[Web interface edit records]

● ● ● ● ● ● ●

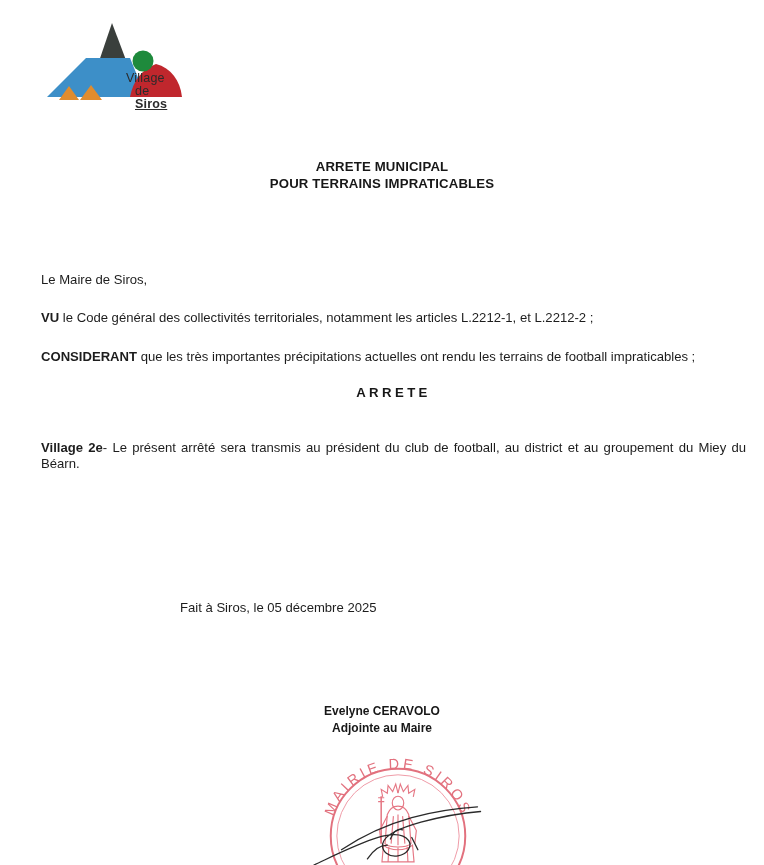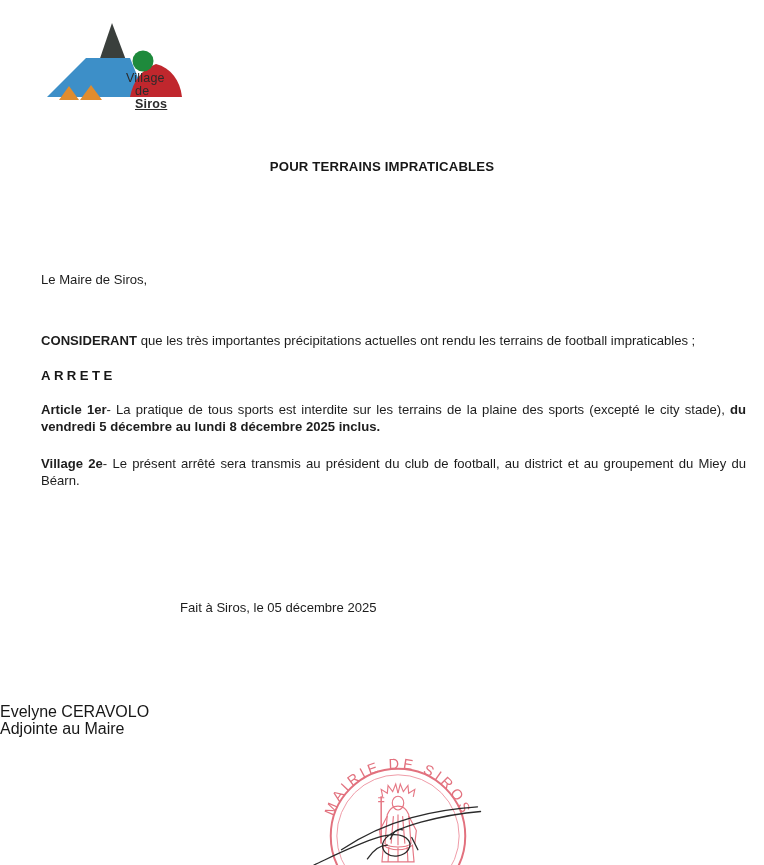"ARRETE MUNICIPAL" span.t-line { html: none -> <span>ARRETE MUNICIPAL</span> }
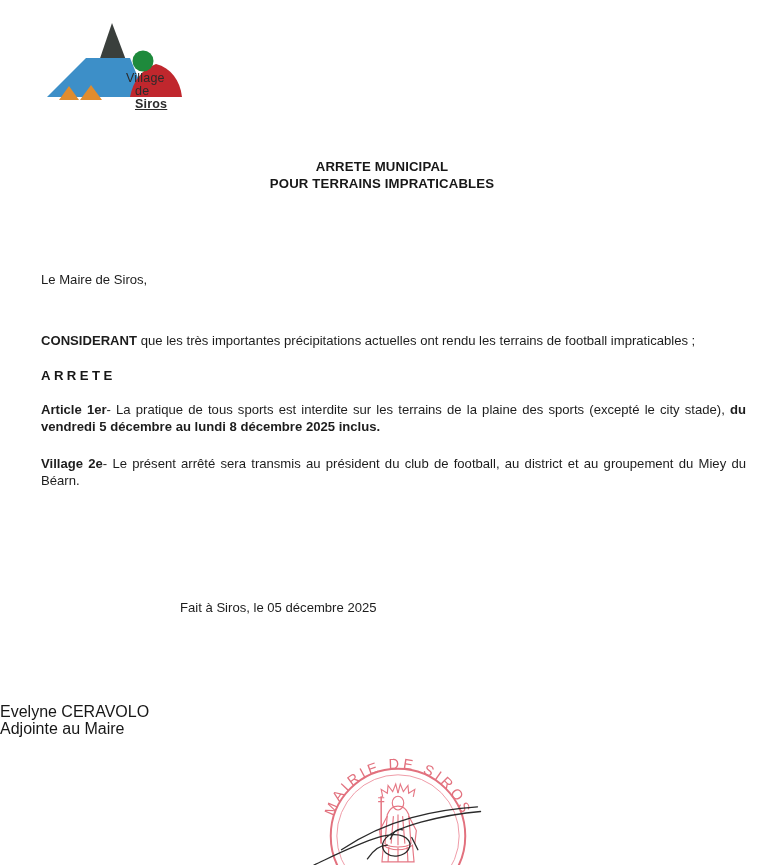"VU le Code général des" p.p { html: none -> <p><b>VU</b><span> le Code général des collectivités territoriales, notamment les articles L.2212-1, et L.2212-2 ;</span></p> }
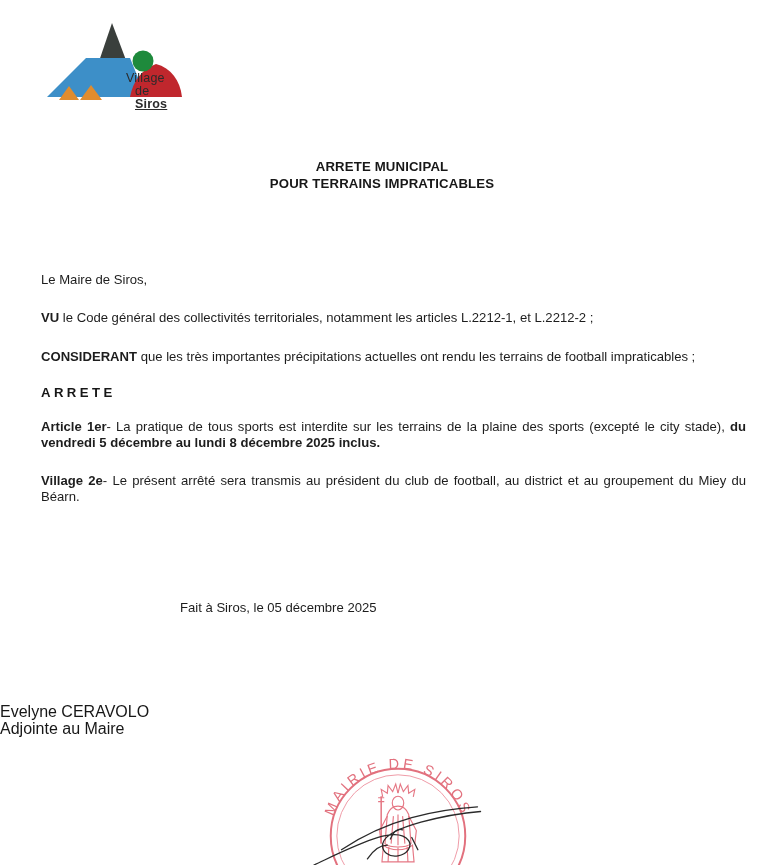"ARRETE" .arrete-head { text-align: none -> center }
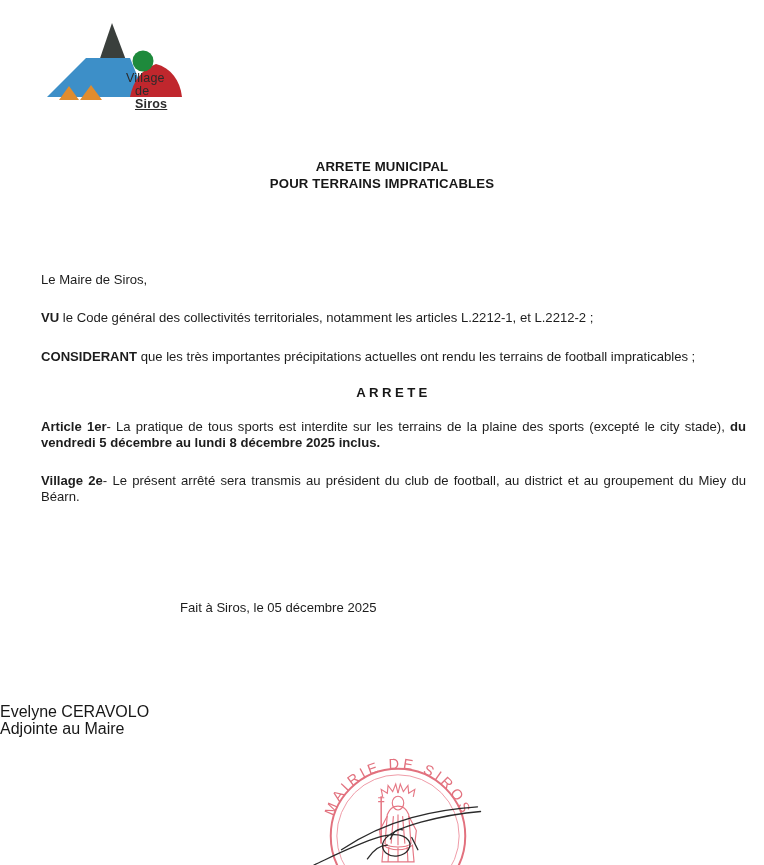"Article 1er- La pratique de" p.p { html: <p><b>Article 1er</b><span>- La pratique de tous sports est interdite sur les terrains de la plaine des sports (excepté le city stade), </span><b>du vendredi 5 décembre au lundi 8 décembre 2025 inclus.</b></p> -> none }
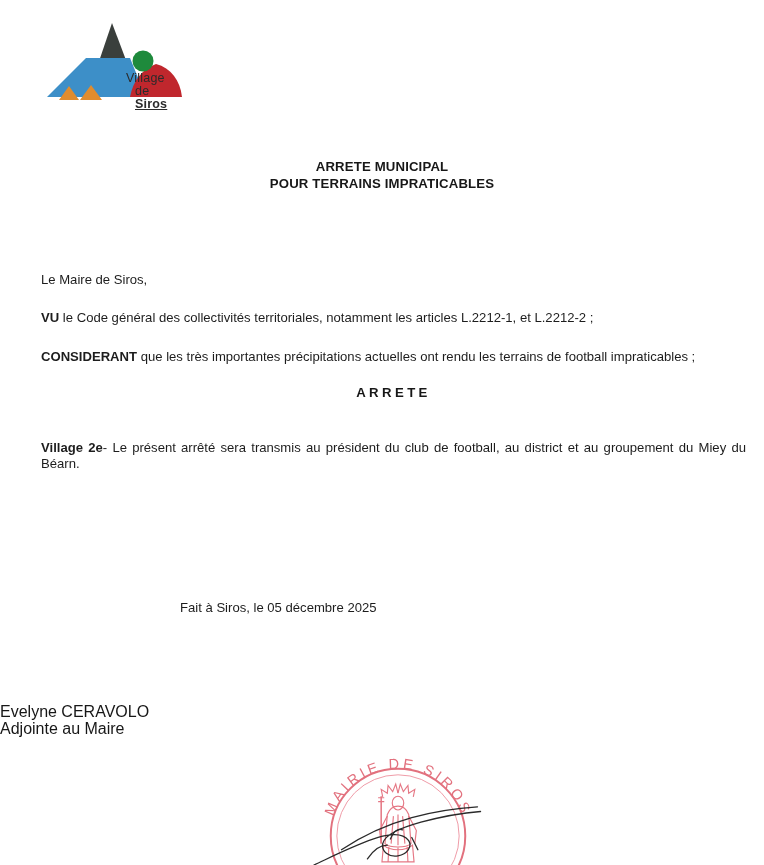"Evelyne CERAVOLO" .signatory { font-size: 16px -> 12px; font-weight: 400 -> 700; text-align: none -> center }
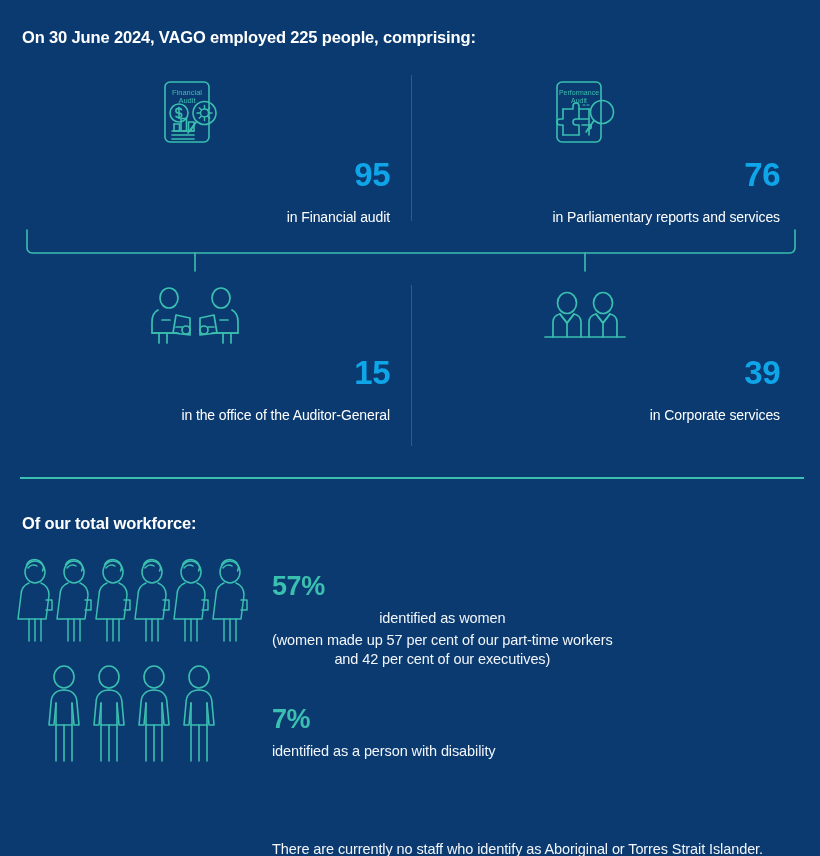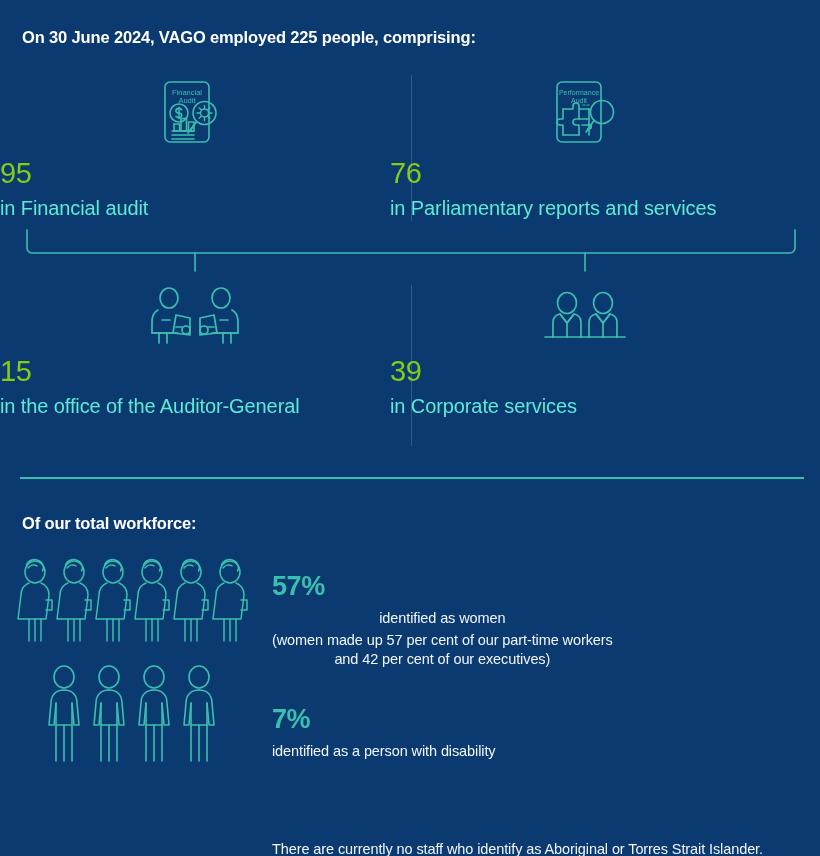"Financial" .stat-cell { text-align: left -> right }
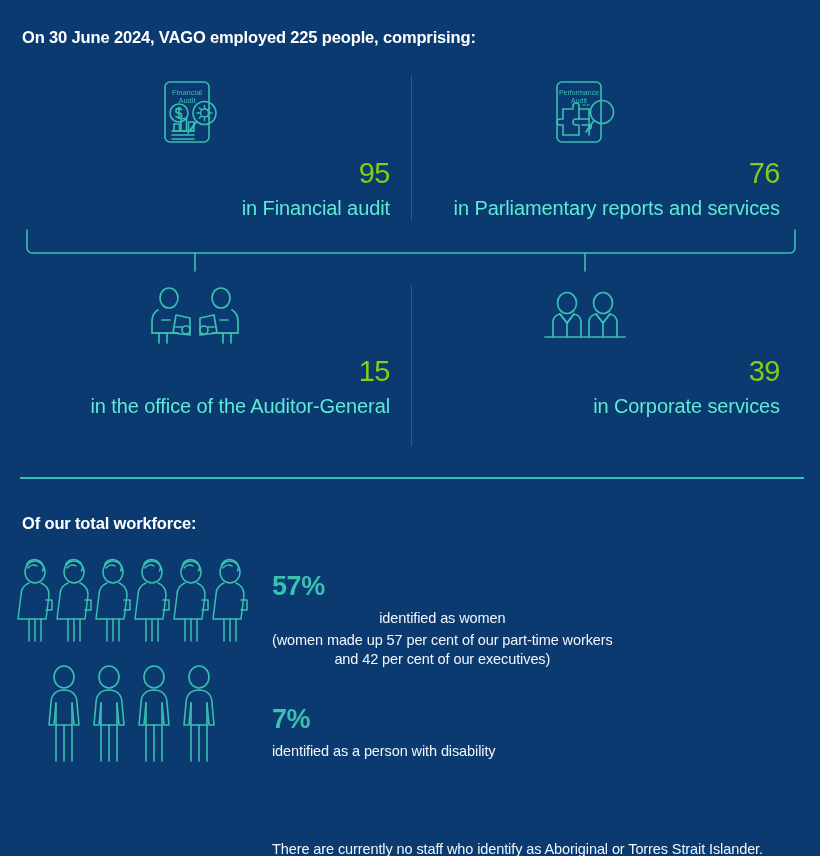"95" .stat-number { color: #84cc16 -> #0ea5e9; font-size: 29px -> 33px; font-weight: normal -> bold }
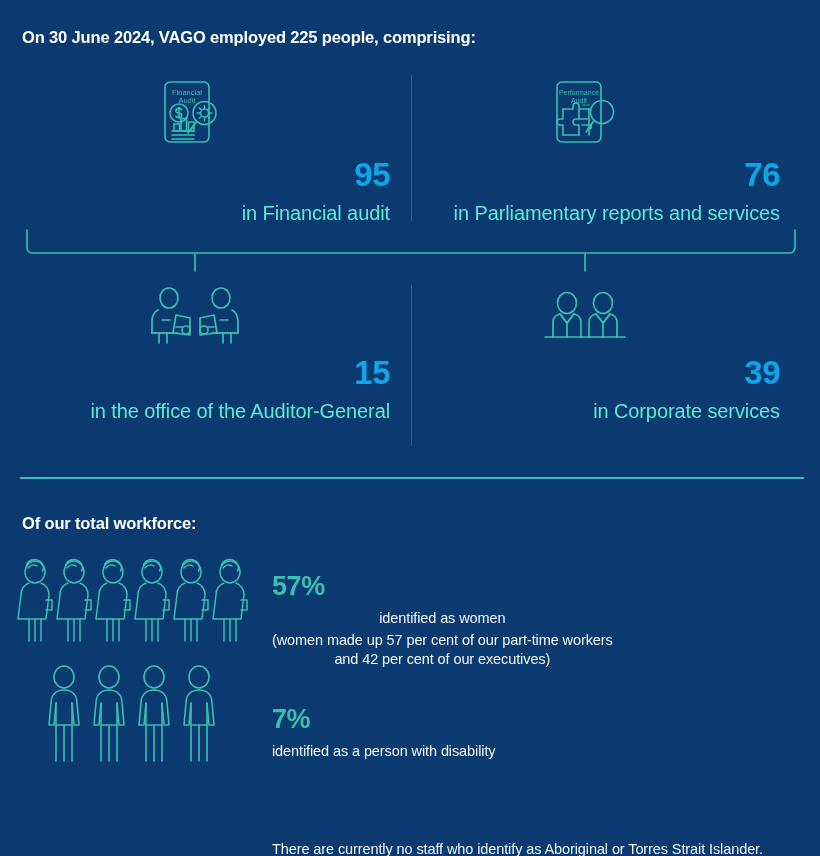"in Financial audit" .stat-label { color: #5eead4 -> #ffffff; font-size: 20px -> 14px; margin-top: 9px -> 16px }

● ● ● ● ● ● ●

### TASK ITEM
Every line from the one containing "text-align: left ->" through the last line of the data is to be retyped exactly, with nothing added and no pictures included.

### EXERCISE RESULT
"Financial" .stat-cell { text-align: left -> right }
"95" .stat-number { color: #84cc16 -> #0ea5e9; font-size: 29px -> 33px; font-weight: normal -> bold }
"in Financial audit" .stat-label { color: #5eead4 -> #ffffff; font-size: 20px -> 14px; margin-top: 9px -> 16px }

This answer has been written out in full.